A new measles and rubella elimination strategy maps out how the UK can achieve a future that is free of measles, rubella and congenital rubella syndrome (CRS). The strategy, developed by Public Health England (PHE) and partners including Health Protection Scotland (HPS), builds on the experience and success of 50 years of measles vaccination and 30 years of the measles, mumps and rubella (MMR) immunisation programme.
New analysis conducted by PHE shows that immunity levels within some age groups, especially young people aged 15 to 20 years, are well below the levels needed to prevent measles from spreading. Measles is one of the most infectious known diseases, so it can take only one infected person in an area with lower vaccination rates to cause an outbreak. Anyone who has not received two doses of MMR vaccine, which ensures full protection from measles, is at risk.
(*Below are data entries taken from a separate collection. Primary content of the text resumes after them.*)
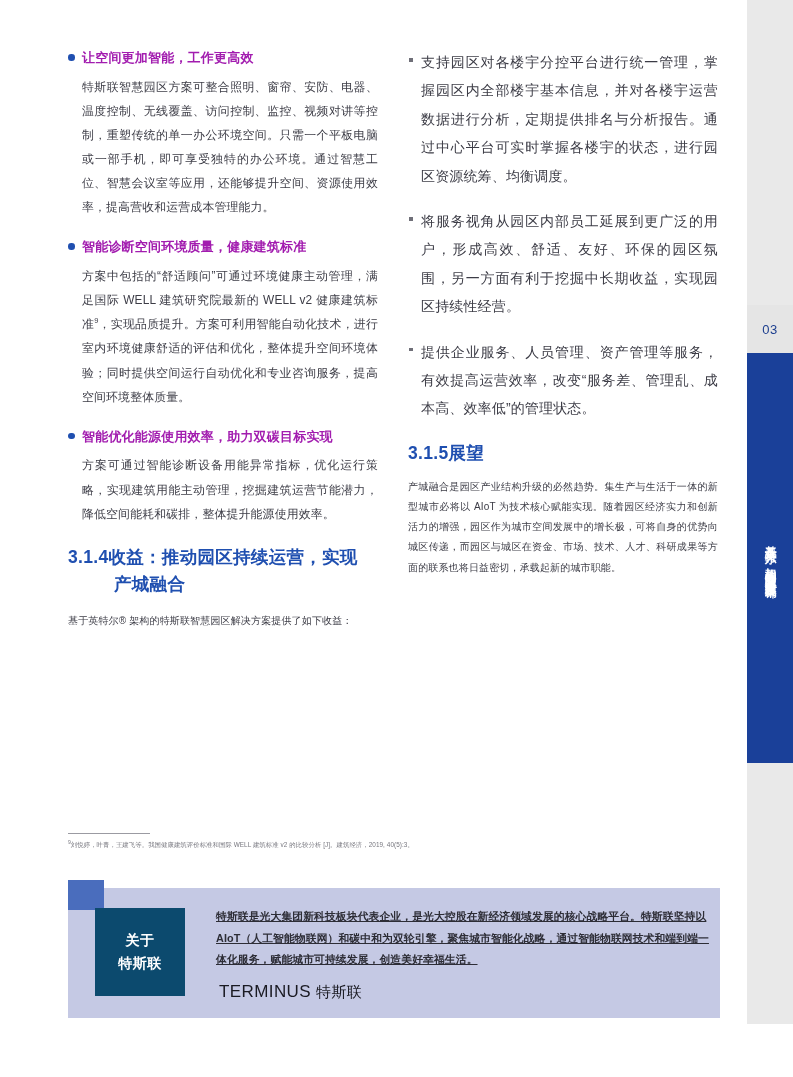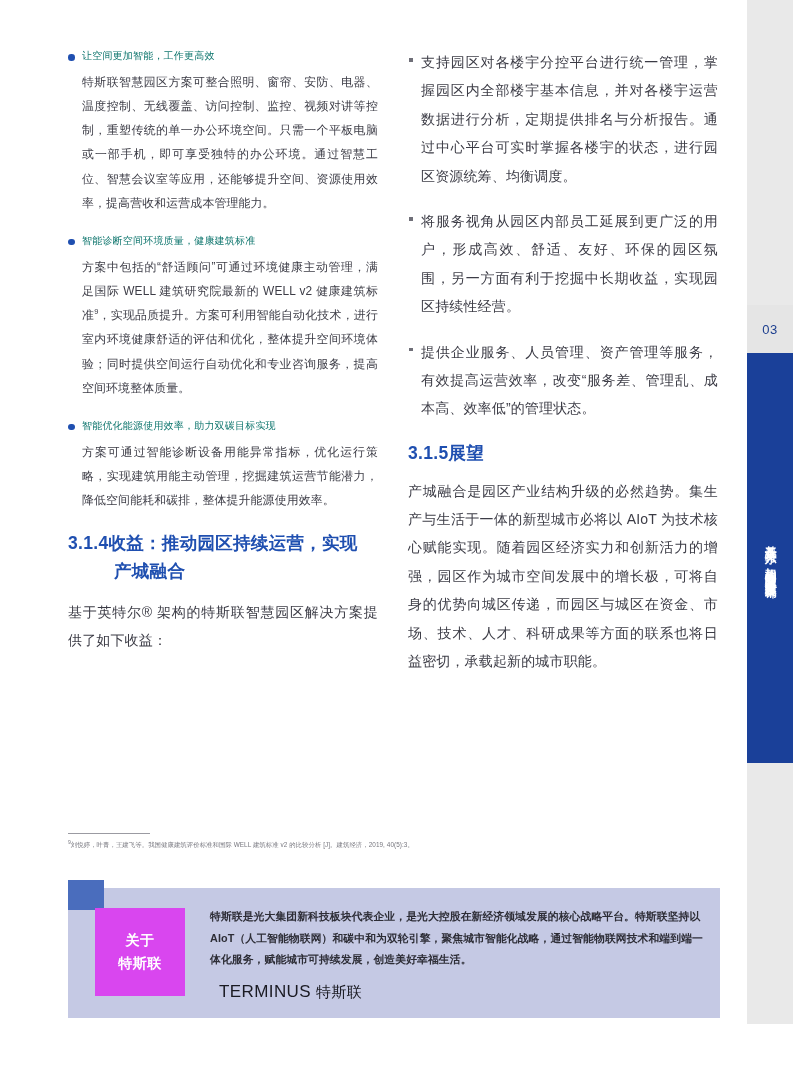--- a/index.html
+++ b/index.html
@@ -78,9 +78,9 @@
   
   .bullet-head {
     position: relative;
-    color: #0f766e;
-    font-weight: 400;
-    font-size: 10px;
+    color: #a21caf;
+    font-weight: 700;
+    font-size: 13px;
     line-height: 1.5;
     padding-left: 14px;
     margin: 0 0 7px 0;

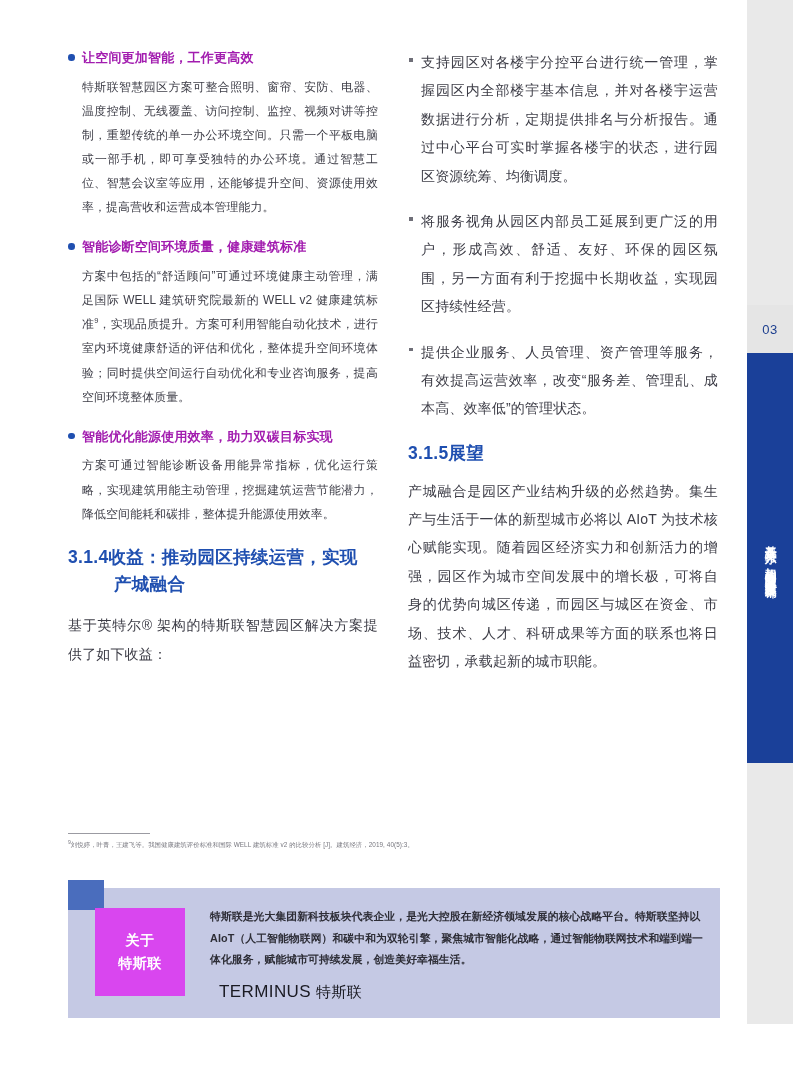--- a/index.html
+++ b/index.html
@@ -148,7 +148,7 @@
 
   .plain-para {
     color: #3c3c46;
-    font-size: 14px;
+    font-size: 10px;
     line-height: 2.03;
     margin: 0 0 14px 0;
     text-align: justify;

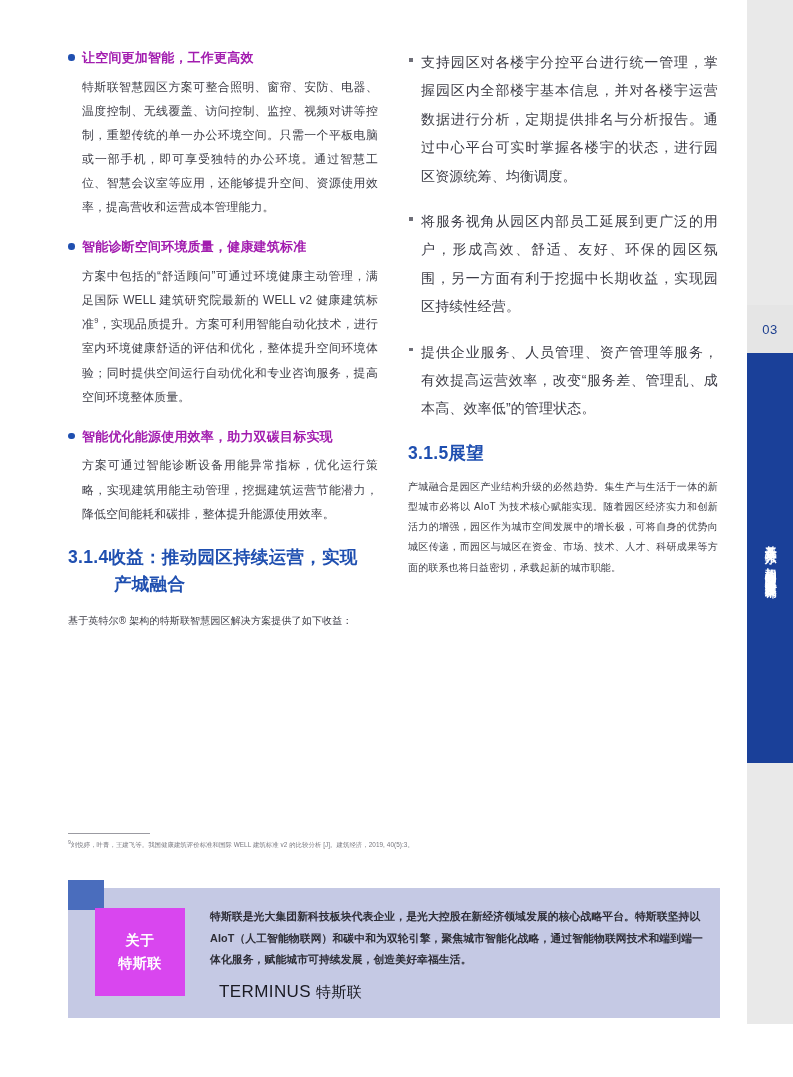--- a/index.html
+++ b/index.html
@@ -216,7 +216,7 @@
   }
   .about-text {
     position: absolute;
-    left: 210px;
+    left: 216px;
     top: 906px;
     width: 498px;
     color: #2d2d36;
@@ -224,6 +224,7 @@
     font-weight: 700;
     line-height: 2.0;
     letter-spacing: 0.1px;
+    text-decoration: underline;
   }
   .about-logo {
     position: absolute;

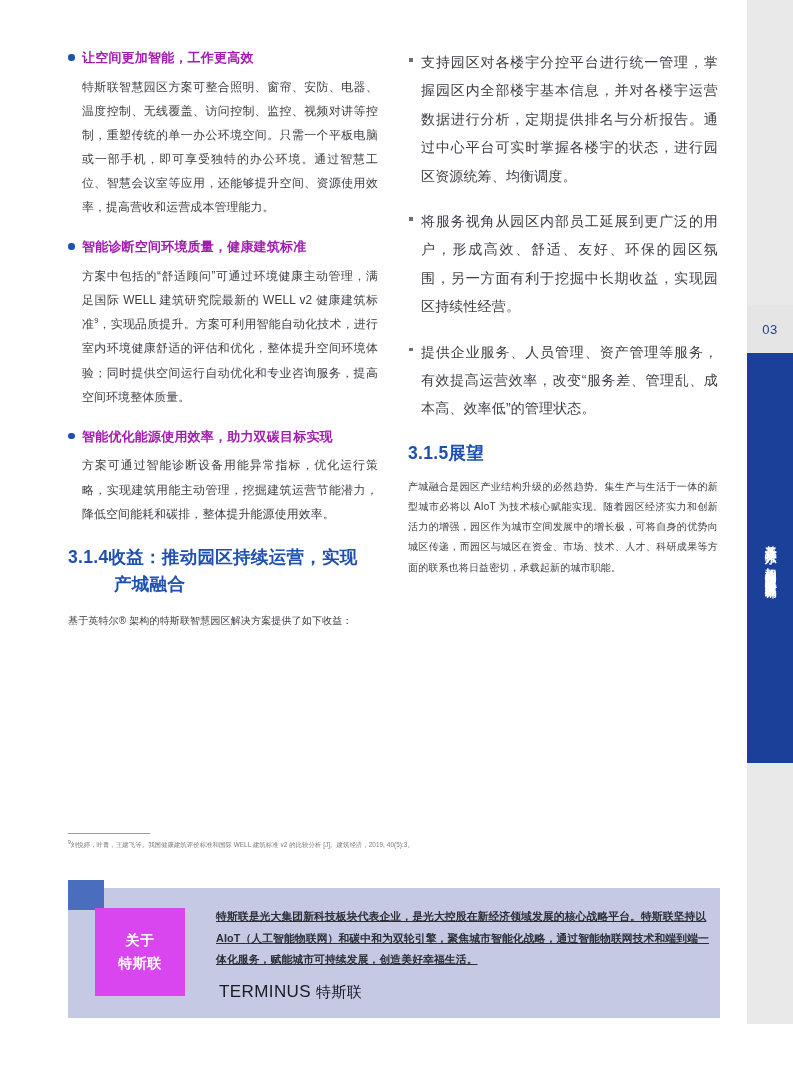--- a/index.html
+++ b/index.html
@@ -203,7 +203,7 @@
     top: 908px;
     width: 90px;
     height: 88px;
-    background: #d946ef;
+    background: #0c4a6e;
     color: #ffffff;
     font-weight: 700;
     font-size: 14px;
The World Health Organization (WHO) confirmed that the UK eliminated rubella in 2015 and measles in 2016. Whilst elimination means that measles and rubella are no longer native to the UK, it does not mean that these diseases have been completely eradicated. Measles and rubella remain endemic in many countries and with recent measles outbreaks across Europe, imported infections pose a very real threat to the UK’s achievements.
The strategy focuses on four core components required to maintain elimination of measles and rubella:
- achieve and sustain over 95% coverage with two doses of MMR vaccine in the routine childhood immunisation
- achieve over 95% coverage with two doses of MMR vaccine in older age groups
- strengthen measles and rubella monitoring
- ensure easy access to high-quality, evidence-based information for health professionals and the public
The strategy is available to view on the PHE website.